Vasantha Yogananthan

Méditerranée : 3 activités à faire à Porquerolles

Située dans l'archipel des îles d'Or, Porquerolles a des airs de paradis. The Good life vous dévoile ses conseils pour un séjour réussi.

Un croissant tourné vers le continent, enserrant au plus creux de son arc une lagune aux eaux claires, un minuscule village et un port : voilà ce que Simenon découvrait dans les années 20, tombant fou amoureux de ces vallons enivrants et de ces barques de pêcheurs. Porquerolles, l’une des trois îles d’Or (avec Port-Cros et l’île du Levant), n’a pas tellement changé depuis cette époque bénie où Roger Martin du Gard, Gide, Tolstoï et Duras venaient y chercher l’inspiration. Ici, la vie est simple et la nature, intacte. Fumeurs s’abstenir, mais romantiques bienvenus. Pas la peine d’aller au bout du monde pour trouver le Paradis… à savourer tout de même après 19 h, quand le flot de touristes est reparti…


Se rendre à Porquerolles

L’été, des navettes relient l’île toutes les 30 min depuis le site de la tour Fondue, à l’extrémité de la presqu’île de Giens (10 min de l’aéroport de Hyères). Hors saison, le rythme ralentit. La traversée dure 15 min.

Office de tourisme du Var : visitvar.fr. Parc national de Port-Cros : portcros-parcnational.fr

La meilleure saison pour aller à Porquerolles

Il faudrait être un peu maso pour venir à Porquerolles à la haute saison. En juillet et en août, la file des voitures tentant de remonter la presqu’île de Giens vers l’embarcadère s’allonge sur des kilomètres, et les parkings affichent complet dès le début de la matinée. Sans compter que marcher ou faire du vélo sous un soleil de plomb et sur des sentiers encombrés n’offre qu’un charme écorné. Le charisme de l’île se déploie au printemps et à l’automne, lorsque la lumière s’adoucit et que les plages retrouvent leurs airs de Caraïbes. Chaque soir, lorsque les derniers bateaux navettes sont repartis vers le continent, le lieu retrouve sa quiétude insulaire.

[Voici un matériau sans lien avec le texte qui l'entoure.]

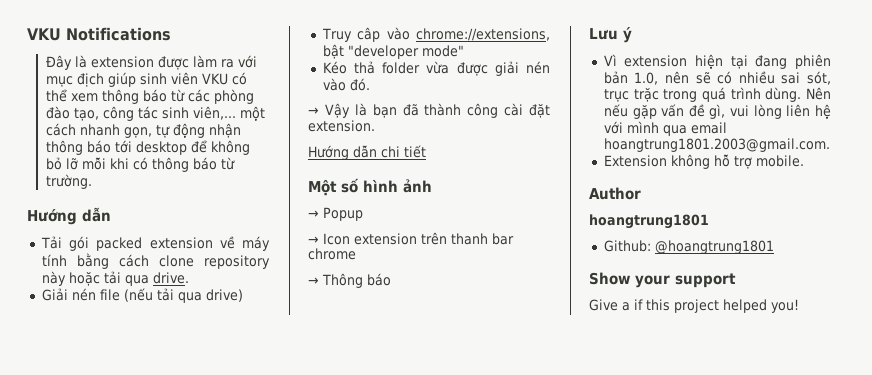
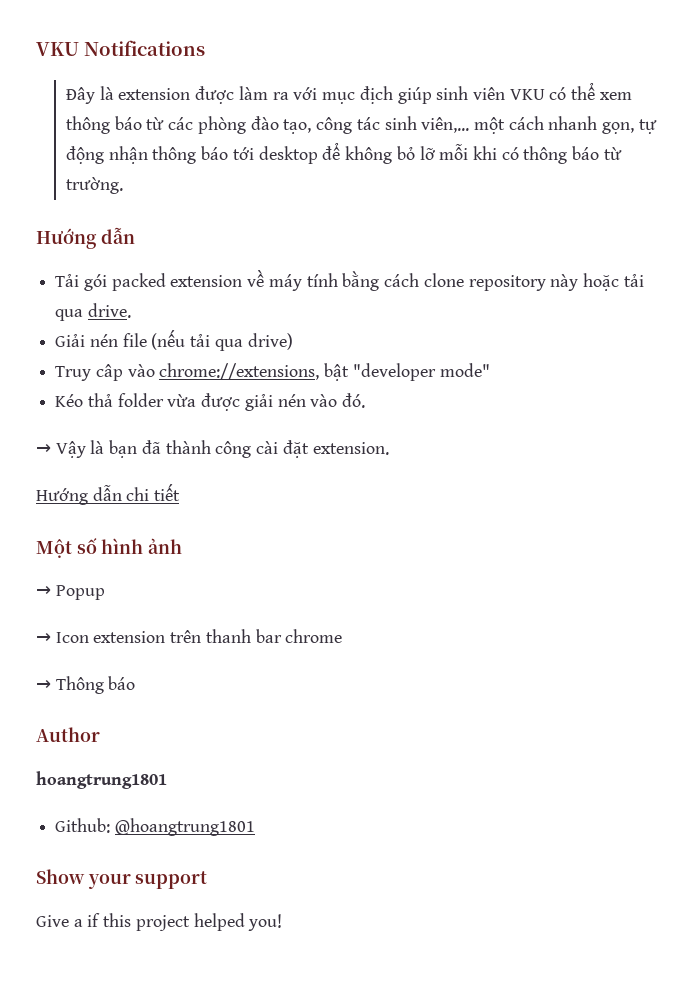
[589,27,632,43] [603,54,831,69] [603,71,831,85] [603,87,831,102] [603,104,831,119] [603,121,727,136] [603,138,830,152] [603,154,804,169] // Lưu ý // Vì extension hiện tại đang phiên bản 1.0, nên sẽ có nhiều sai sót, trục trặc trong quá trình dùng. Nên nếu gặp vấn đề gì, vui lòng liên hệ với mình qua email hoangtrung1801.2003@gmail.com. // Extension không hỗ trợ mobile. -> (136, 683) none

La boutique Plein Soleil propose des pièces d’artisanat indonésien authentiques, quelques habits et bijoux bien choisis.
La boutique Plein Soleil propose des pièces d’artisanat indonésien authentiques, quelques habits et bijoux bien choisis. Vasantha Yogananthan

A voir à Porquerolles

François-Joseph Fournier, ouvrier belge devenu millionnaire dans les mines mexicaines, offrit en 1912, sur un coup de tête autant qu’un coup de foudre, cette île à sa jeune épouse. Il y tenta l’utopie d’une société parfaite, transformant l’île en un vaste jardin sur la mer où s’épanouissent vignobles, oliveraies et vergers. Le village se niche autour de la petite église qu’il fit construire en souvenir du Mexique. Elle veille sur la place sablonneuse où s’alignent les terrasses et s’affrontent les joueurs de boules.

A s’offrir

Porquerolles n’est pas l’île de Ré. On n’y vient pas spécialement pour le shopping et le dress-code cultive la simplicité. Quelques adresses cachées réservent pourtant de jolies surprises. Parmi lesquelles les tuniques simples et chic, les paréos légers et les accessoires glanés autour du monde par la charmante
Inès pour sa boutique Des Isles (5, rue du Phare). Autre invitation, un peu plus loin, avec les pièces d’artisanat indonésien authentiques, quelques habits et bijoux bien choisis chez Plein Soleil (résidence Le Pré des Palmiers), dont le propriétaire présente un air de famille avec le Delon du film éponyme.

Depuis son ouverture en 2018, cette galerie géante expose, sur plus de 2 000 m2, la collection d’art contemporain de la fondation Édouard Carmignac.
Depuis son ouverture en 2018, cette galerie géante expose, sur plus de 2 000 m2, la collection d’art contemporain de la fondation Édouard Carmignac. Vasantha Yogananthan

Pour un bain de culture

Un Poséidon monumental revisité par Miquel Barceló accueille les visiteurs de la Villa Carmignac. Enfouie dans son écrin naturel, elle pourrait presque passer inaperçue. Depuis son ouverture en 2018, cette galerie géante expose, sur plus de 2 000 m2, la collection d’art contemporain de la fondation Édouard Carmignac. L’homme d’affaires, qui a fait fortune dans les fonds d’investissement et est passionné par la création artistique, a donc pris le maquis. L’intention était de ne pas déranger le paysage préservé de cette île luxuriante de 300 habitants : pari réussi. Ce projet osé n’a pas modifié la nature sauvage de l’île.